------ Records for this task
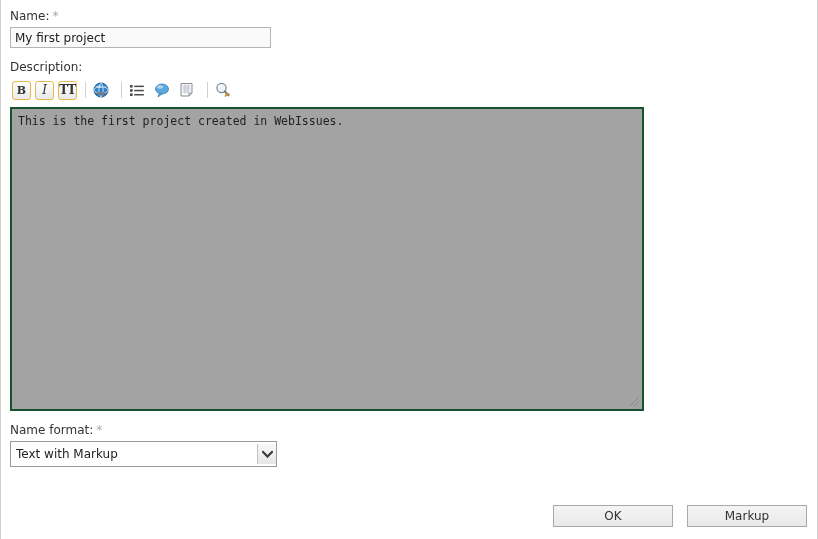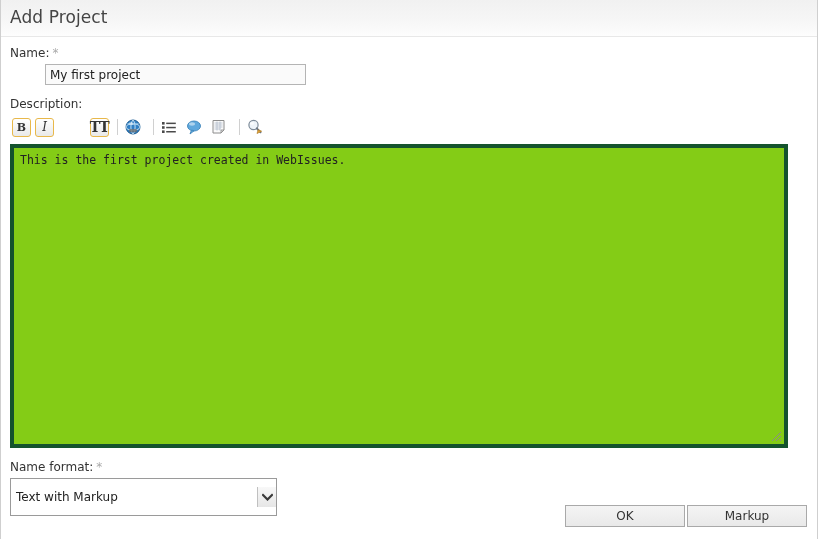"Add Project" div.header { html: <div> <div>Add Project</div> </div> -> none }
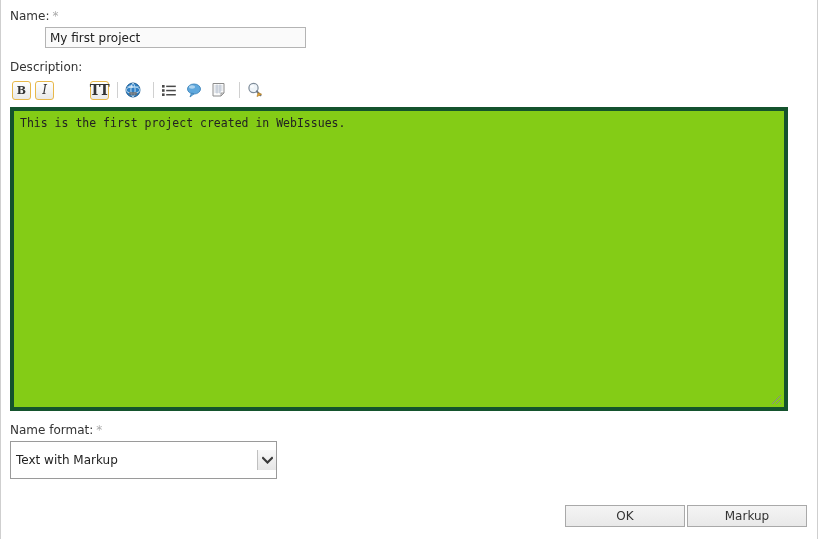"My first project" .text-input { margin-left: 35px -> none }
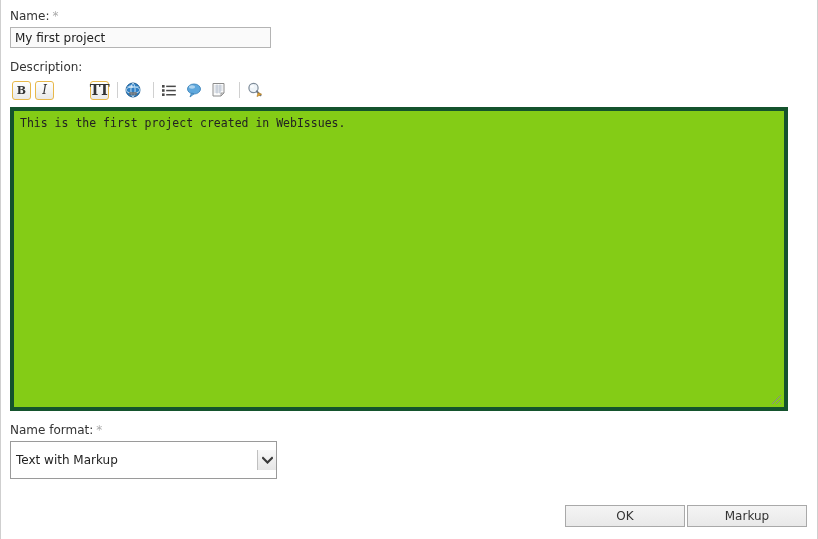"TT" .tbtn.tt { font-size: 14px -> 12px; margin-left: 32px -> none }
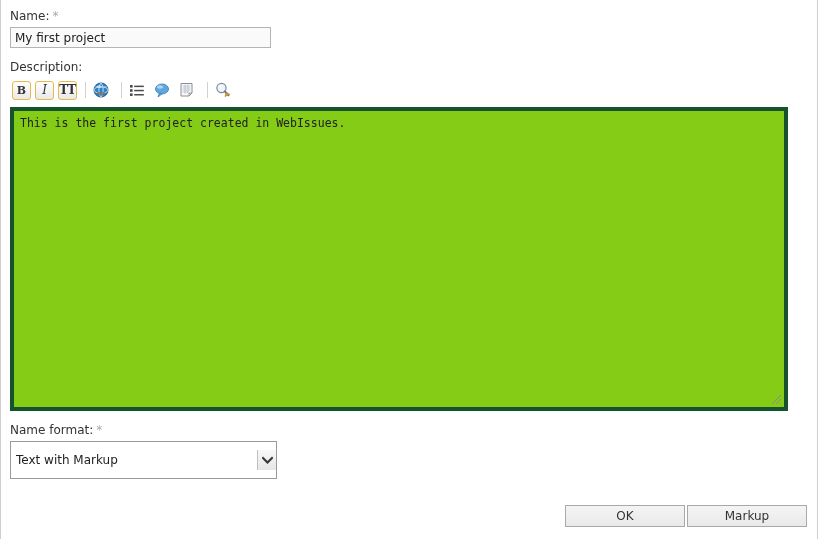"This is the first project" .desc-area { background: #84cc16 -> #a3a3a3; border: 4px solid #14532d -> 2px solid #14532d; width: 778px -> 634px }
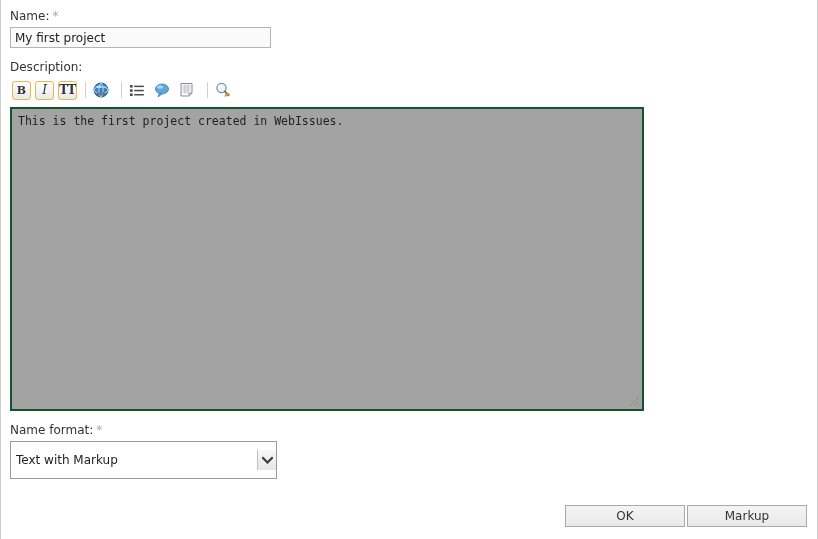"Text with Markup" .select-wrap { height: 38px -> 26px }
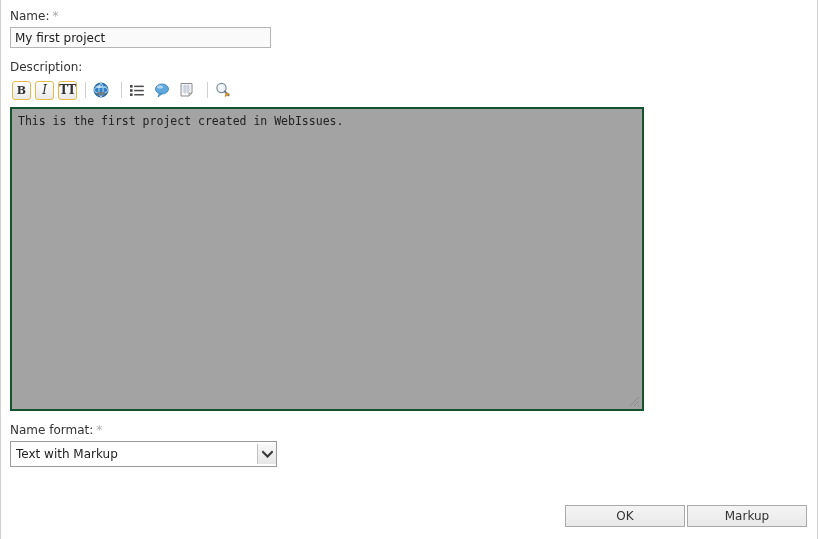"OK" .footer { gap: 2px -> 14px }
------------
▶ **What is being asked**
The lines wanted run from the one with "font-size: 14px ->" through the final line of the data; repeat them word for word and skip every picture.

▶ **Answer to this task**
"TT" .tbtn.tt { font-size: 14px -> 12px; margin-left: 32px -> none }
"This is the first project" .desc-area { background: #84cc16 -> #a3a3a3; border: 4px solid #14532d -> 2px solid #14532d; width: 778px -> 634px }
"Text with Markup" .select-wrap { height: 38px -> 26px }
"OK" .footer { gap: 2px -> 14px }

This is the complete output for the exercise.